DATA FOR REVIEW:
○ ○ ○ ○

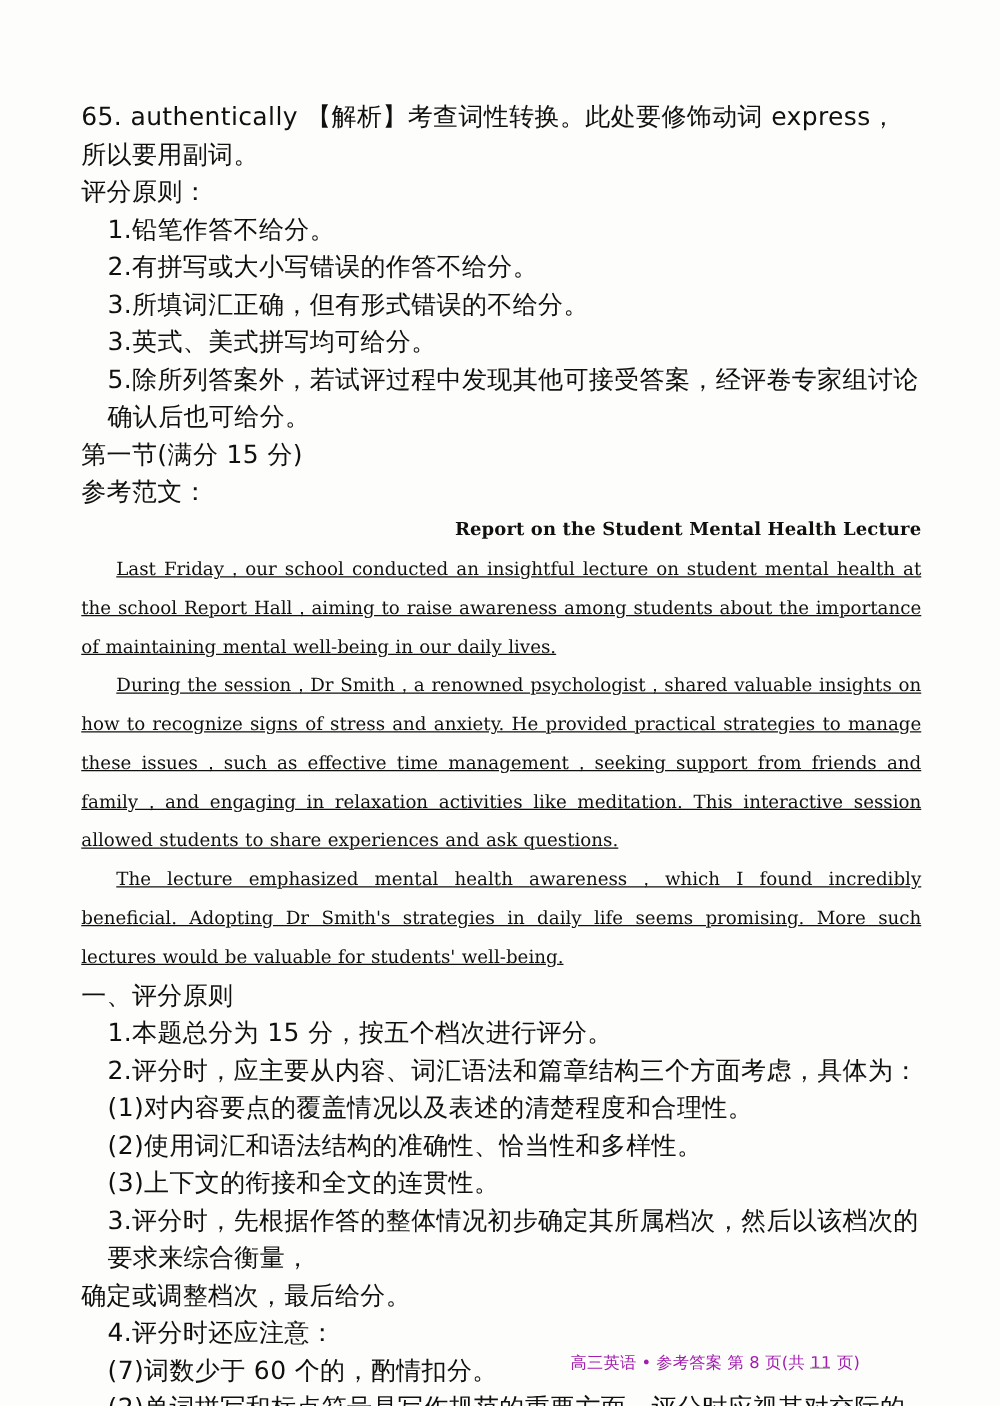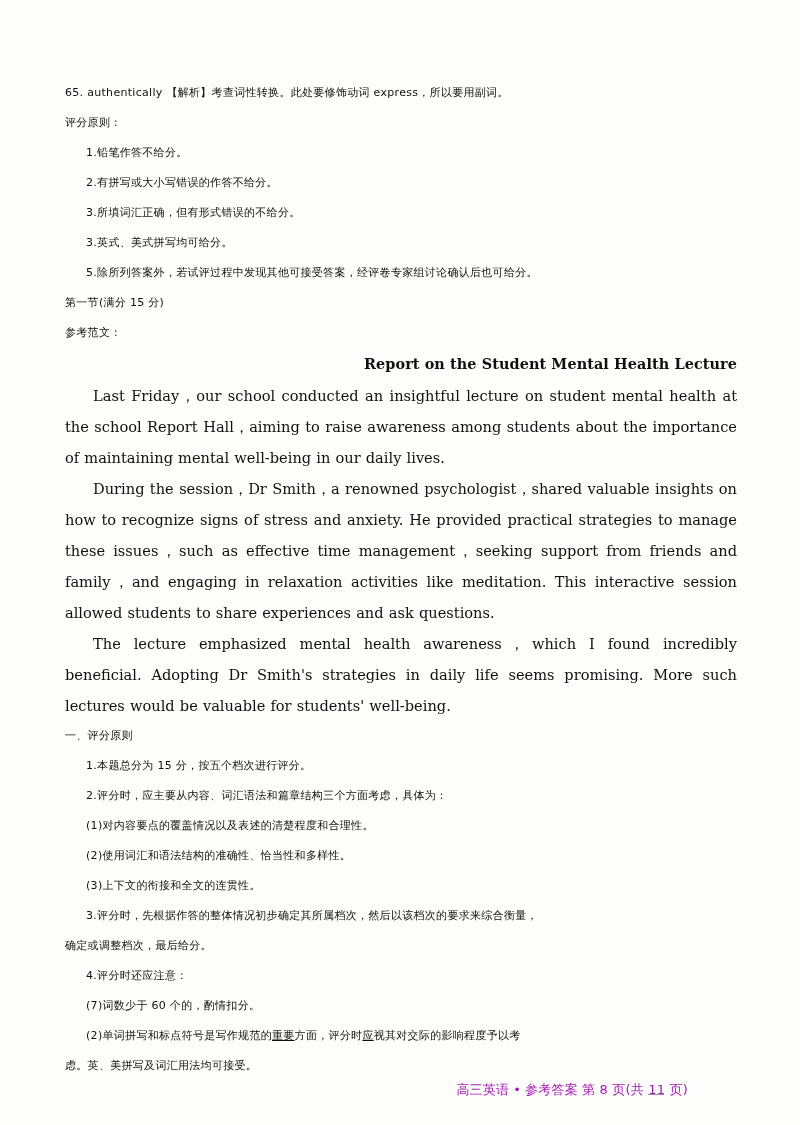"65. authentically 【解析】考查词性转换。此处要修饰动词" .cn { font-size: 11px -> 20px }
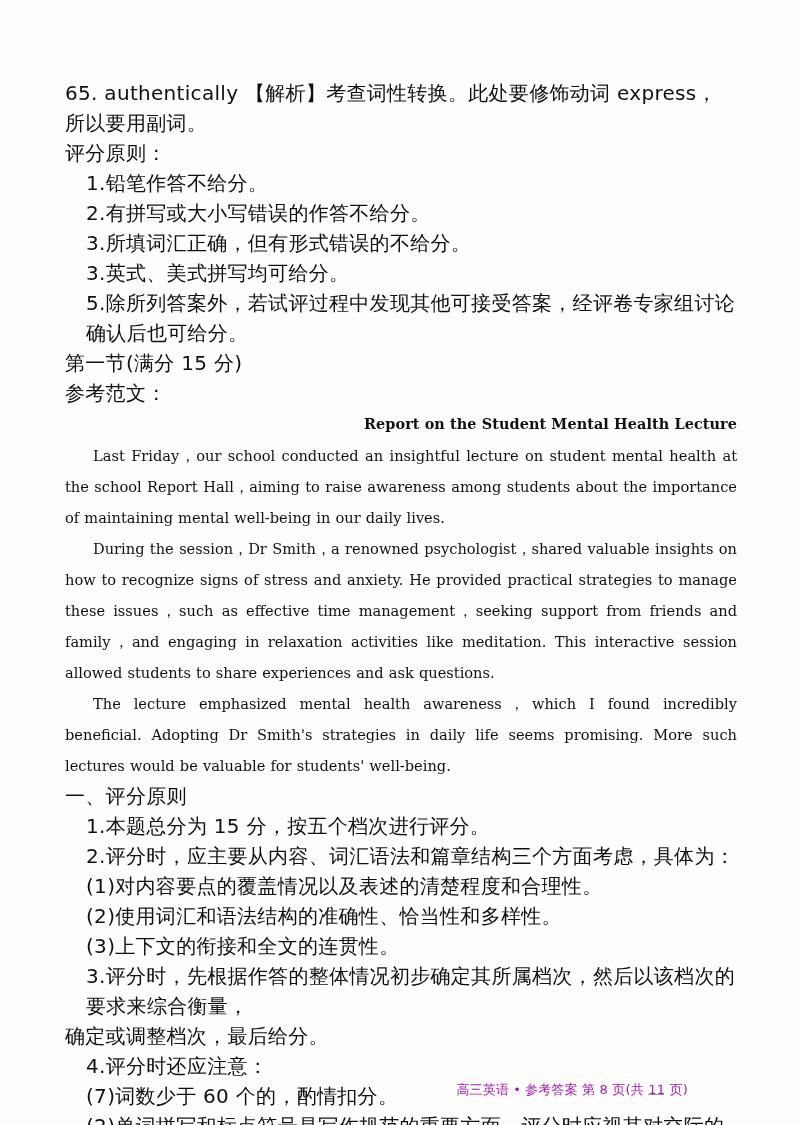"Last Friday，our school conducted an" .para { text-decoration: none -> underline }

○ ○ ○ ○

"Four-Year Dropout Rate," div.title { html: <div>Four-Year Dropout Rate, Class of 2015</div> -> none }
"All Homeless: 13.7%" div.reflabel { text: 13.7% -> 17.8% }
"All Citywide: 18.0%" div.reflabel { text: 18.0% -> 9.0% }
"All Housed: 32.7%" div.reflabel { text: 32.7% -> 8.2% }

○ ○ ○ ○

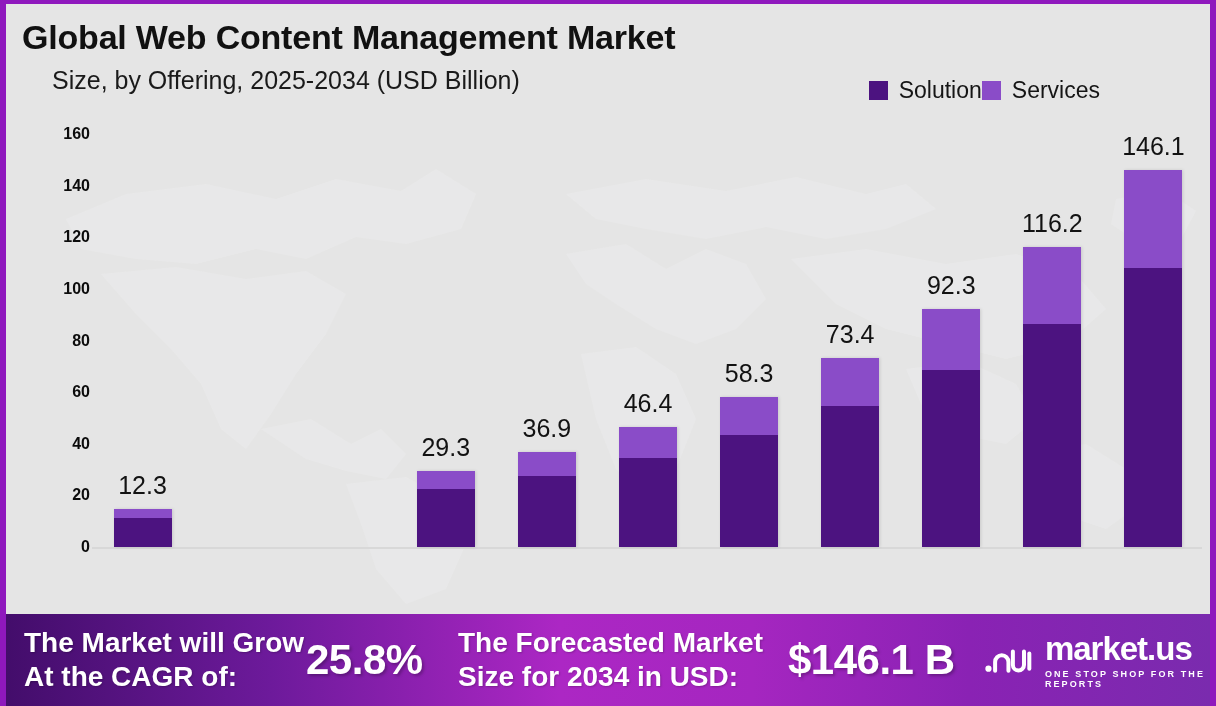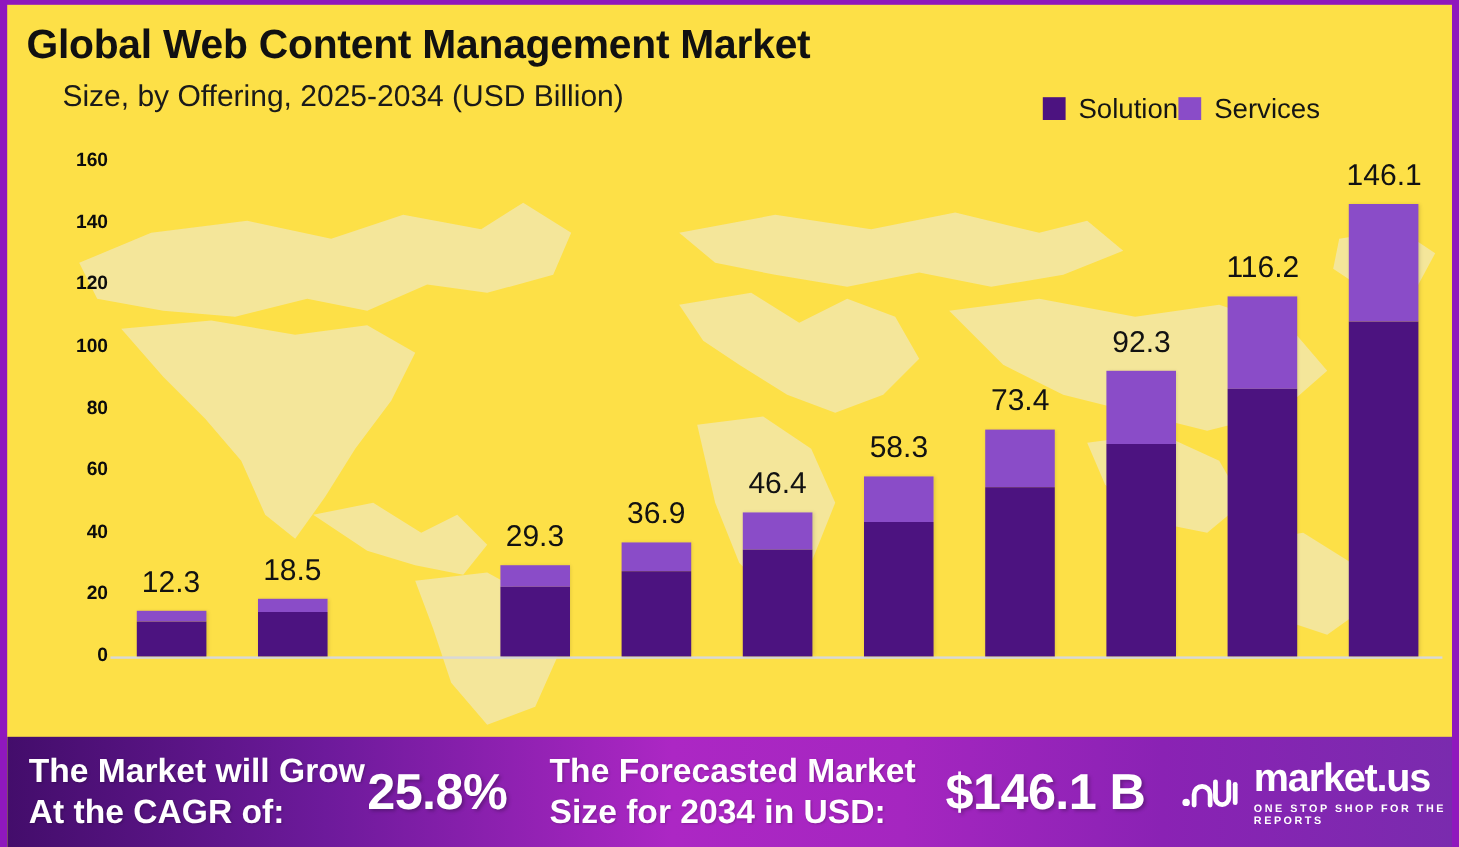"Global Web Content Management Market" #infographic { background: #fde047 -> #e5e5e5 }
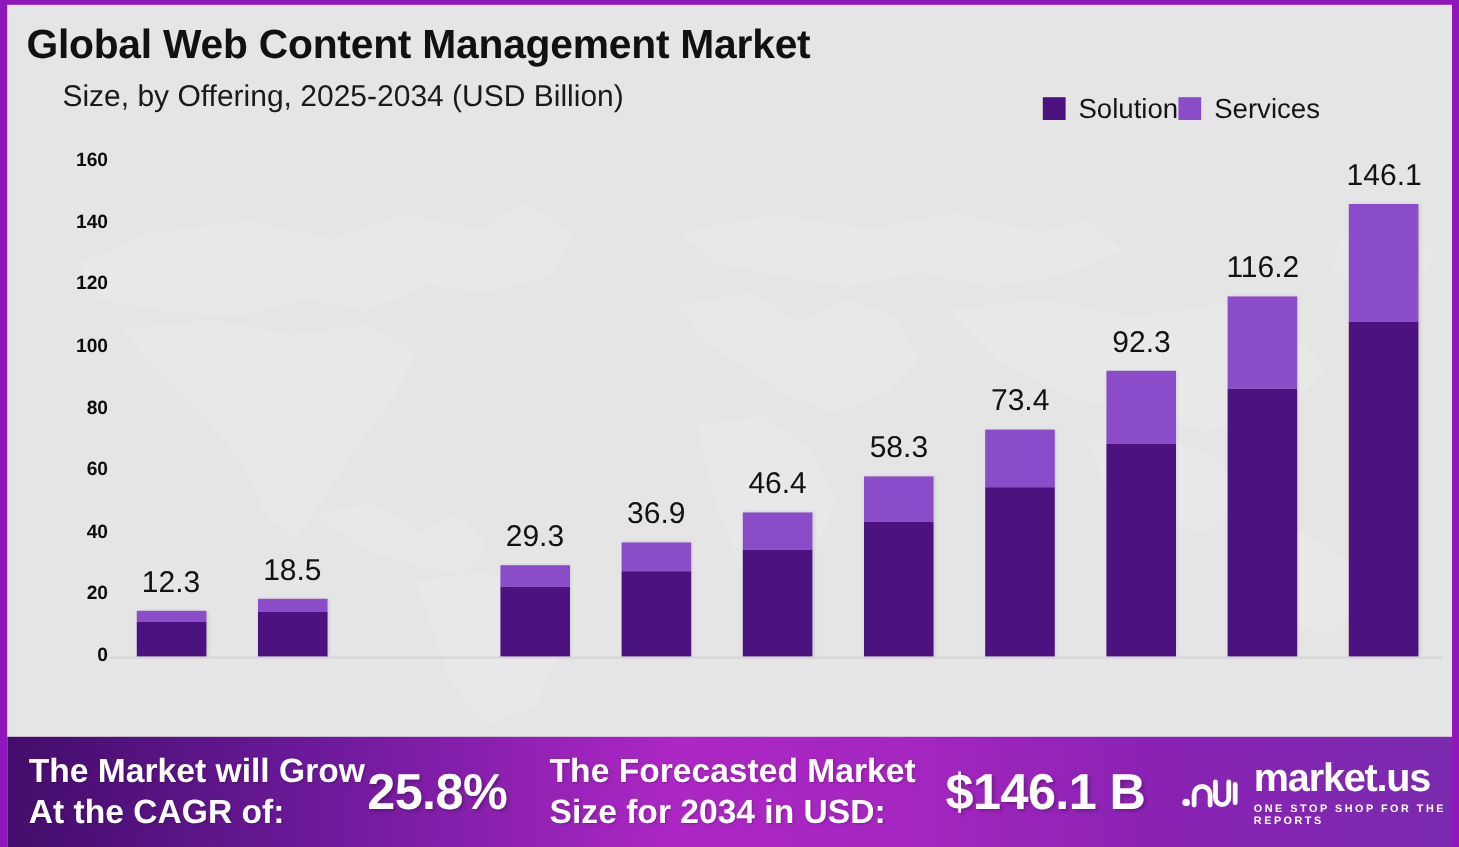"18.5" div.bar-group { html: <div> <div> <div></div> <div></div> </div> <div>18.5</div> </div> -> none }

○ ○ ○ ○

REQUIREMENT:
Take the material above and output only the lines from the one that contains "Web Content Management" through the one that contains "html: <div> <div>", ends included and images left out.

OUTPUT BELOW:
"Global Web Content Management Market" #infographic { background: #fde047 -> #e5e5e5 }
"18.5" div.bar-group { html: <div> <div> <div></div> <div></div> </div> <div>18.5</div> </div> -> none }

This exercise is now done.